Remember Charles, this kludge of making my own CA and signing my own web cert is in lieu of something probably worse for security, saying yes to the red warning messages in Chrome and Firefox. So in either case we're already open to a DNS spoof. The home-made cert is simply to make it easier on the users without spending any money. And you can specify an expiration far in the future.

But just so y'all know, I stopped doing this in 2021 and now spend $96 a year at zerossl.com for web certs. For that I get three 1-year certs, and an unlimited number of 90-day certs. Far cheaper than buying individual certs via Godaddy, etc. Zerossl provides a pretty good set of API calls so the updates can be done automatically on the typical web server, but yeah, an HMC is not your typical web server so things would probably have to be done manually there.

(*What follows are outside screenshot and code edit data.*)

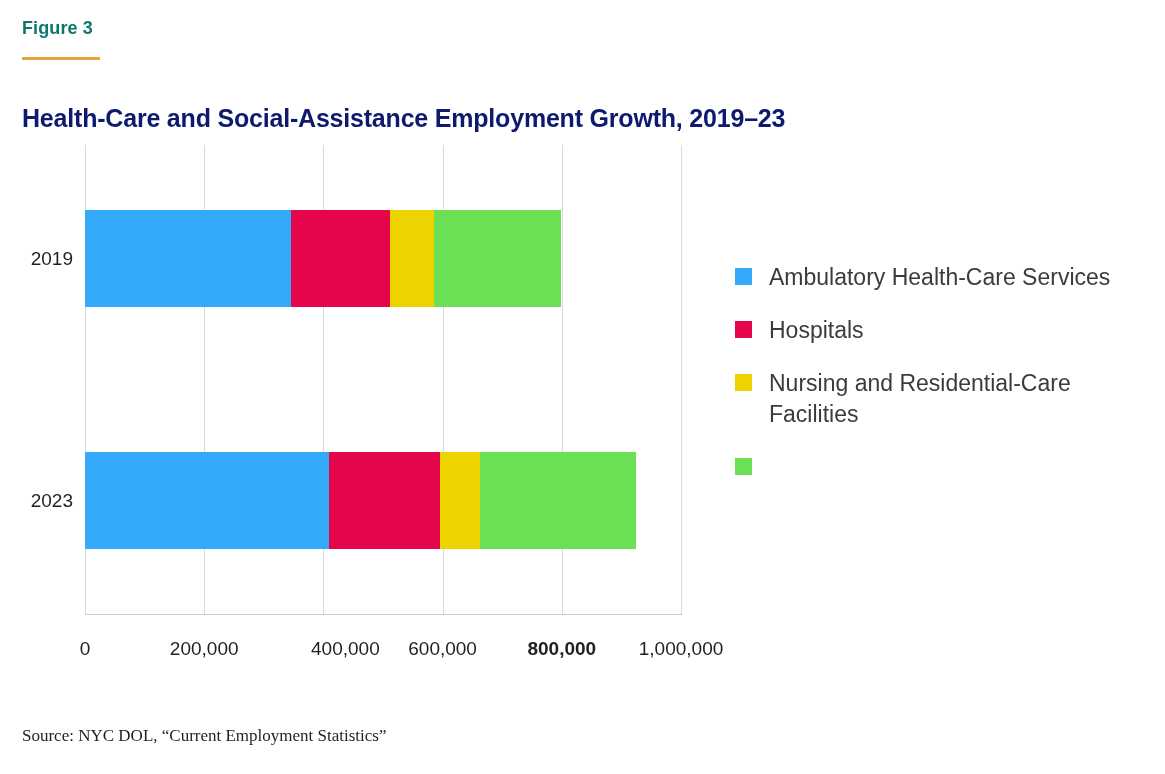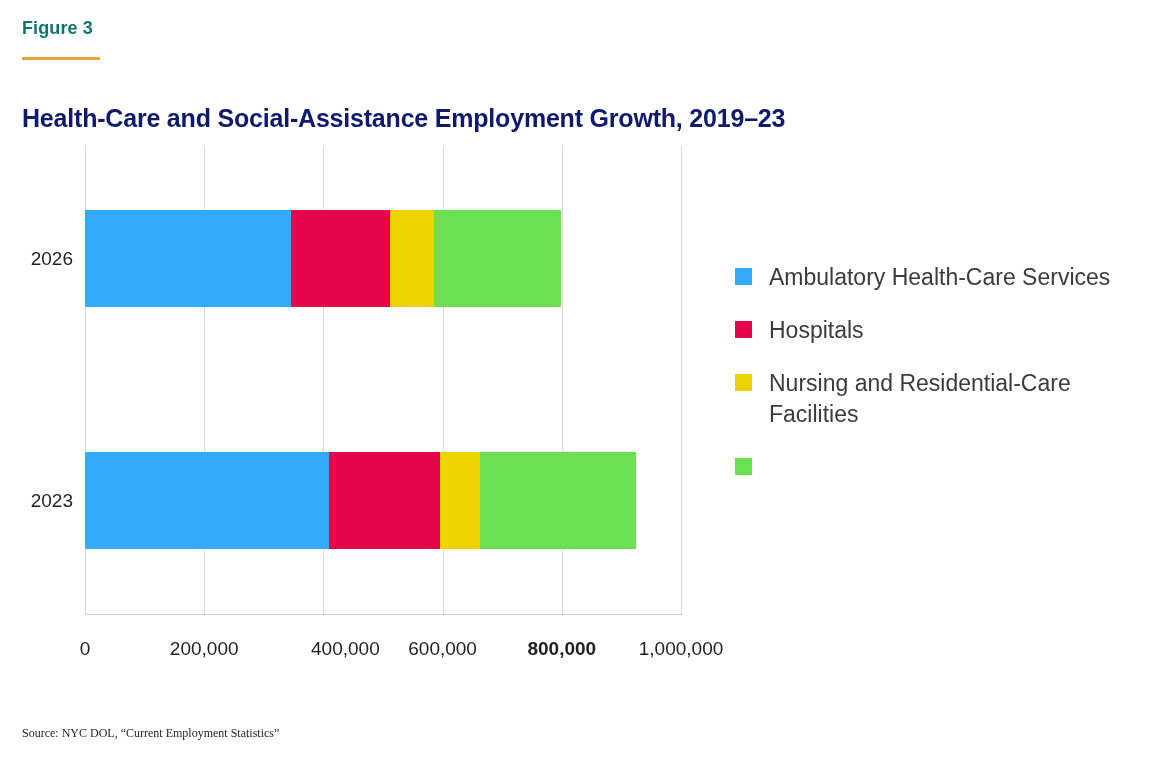"2026" div.cat-label { text: 2026 -> 2019 }
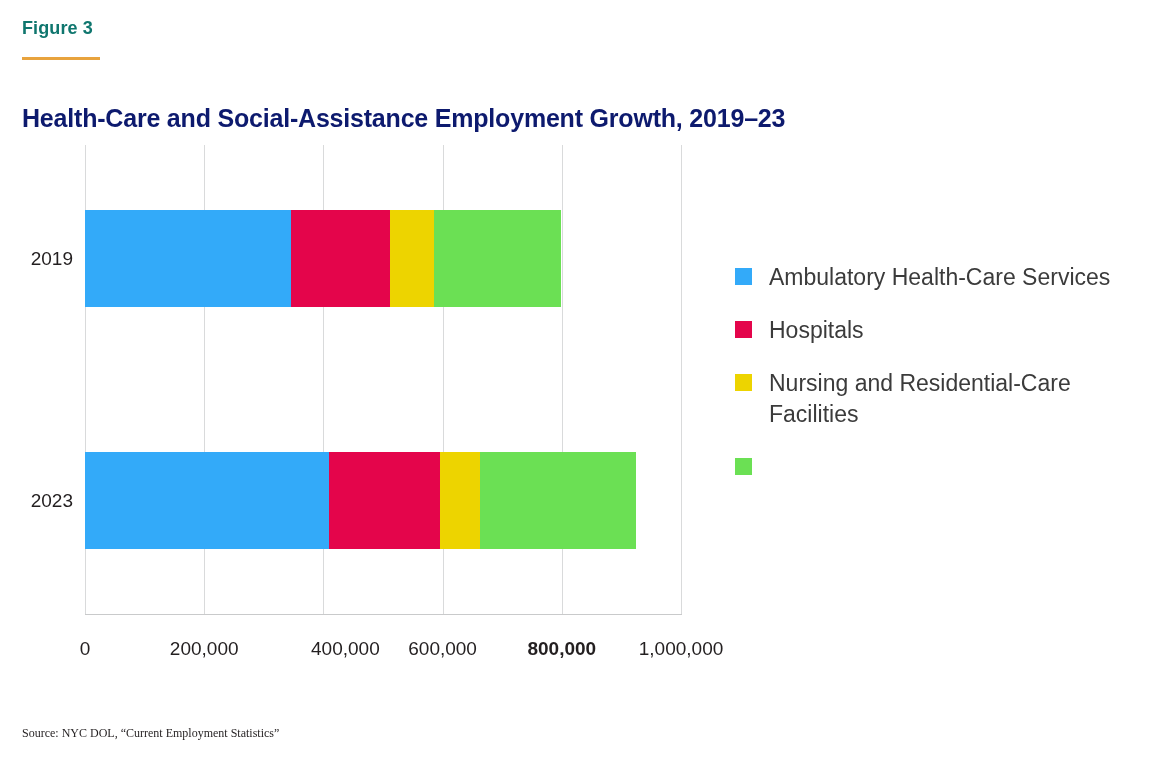"Source: NYC DOL, “Current Employment" .source { font-size: 12px -> 17px }
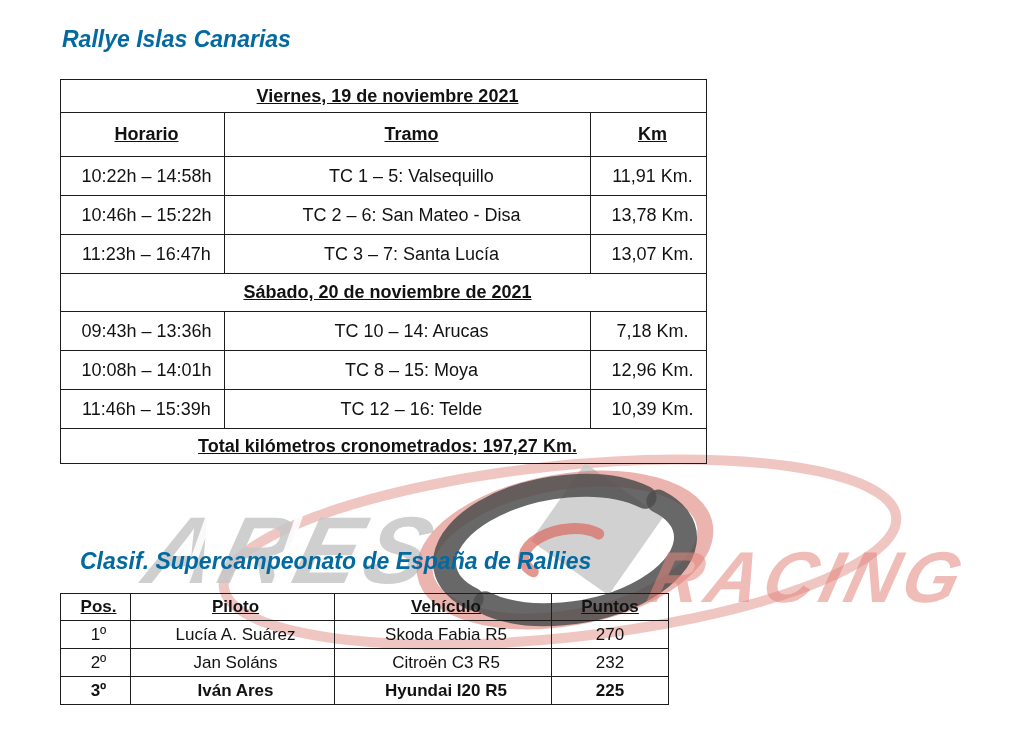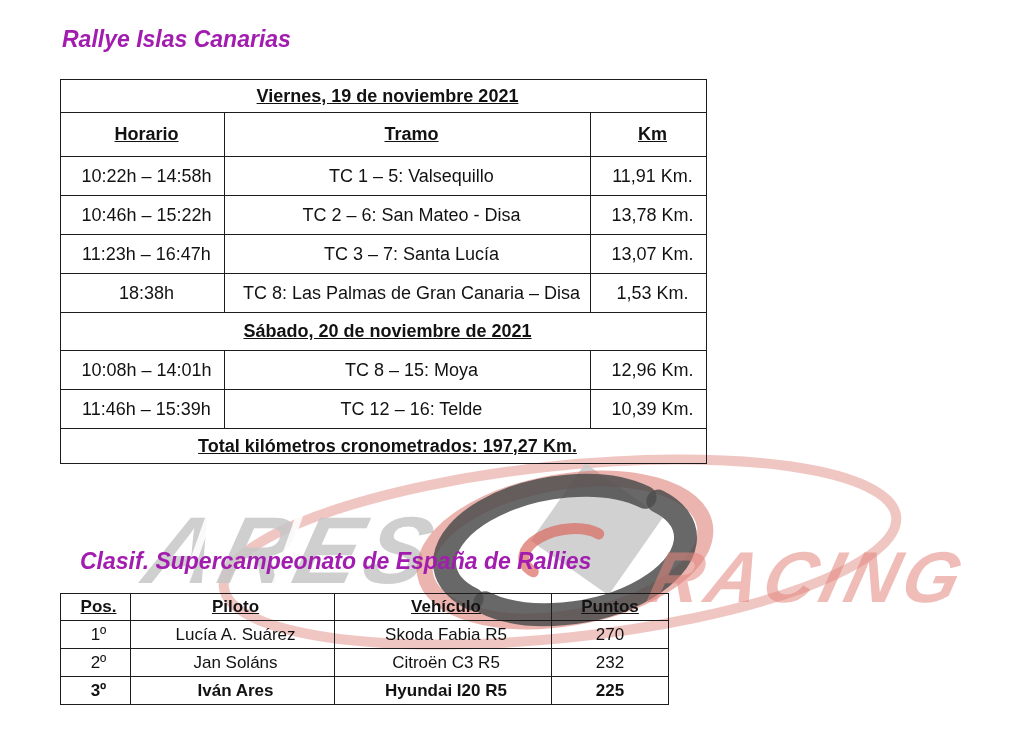"Rallye Islas Canarias" .doc-title { color: #a21caf -> #0369a1 }
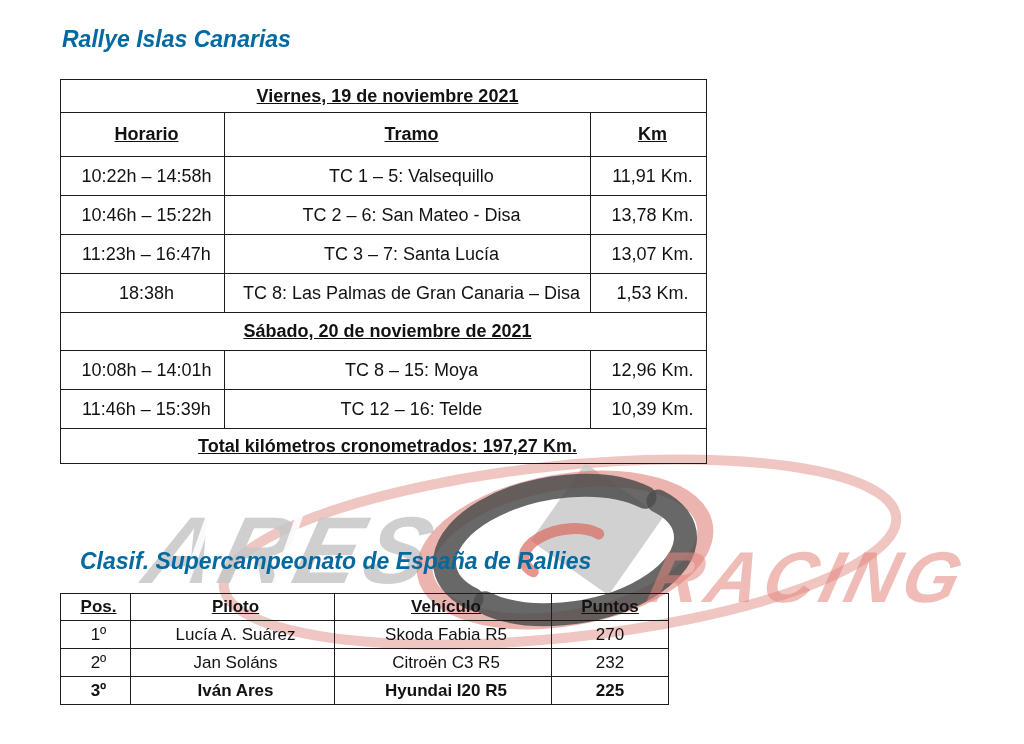"18:38h" tr.r-data { html: <tr> <td>18:38h</td> <td>TC 8: Las Palmas de Gran Canaria – Disa</td> <td>1,53 Km.</td> </tr> -> none }
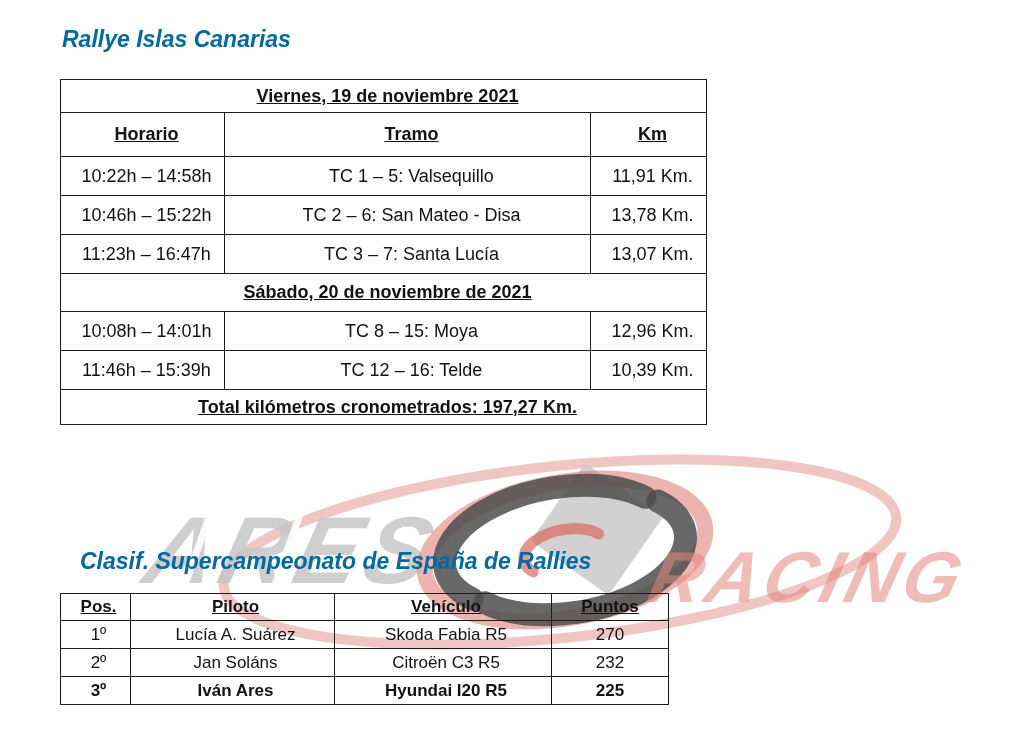"09:43h – 13:36h" tr.r-data { html: none -> <tr> <td>09:43h – 13:36h</td> <td>TC 10 – 14: Arucas</td> <td>7,18 Km.</td> </tr> }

On 8/29/2023 6:31 AM, Charles Mills wrote:
Just being a security PITA here, but that solution makes the security of their 
systems subject to whatever safeguards you do or do not put on yours.

If I can extract the CA private key from your PC than it is trivial for me to 
create a www.chase.com certificate that will be trusted by their browsers 
without any question, and mount a man-in-the-middle attack on their banking.

CM

On Mon, 28 Aug 2023 16:23:55 -0700, Tom Brennan <[email protected]> 
wrote:

Does that work?  In the past when I created a self-signed cert (for
Apache on Linux), adding it to the trusted certs didn't work (at least
in Chrome).  I still got the evil warnings.  I ended up creating my own
CA, used that to sign the web cert, and then copied the CA to the
trusted certs in Chrome.  Then I gave out the CA to the folks I work
with who needed to access the web page, and they did the same.  That was
easy and cheap for a small group of known users.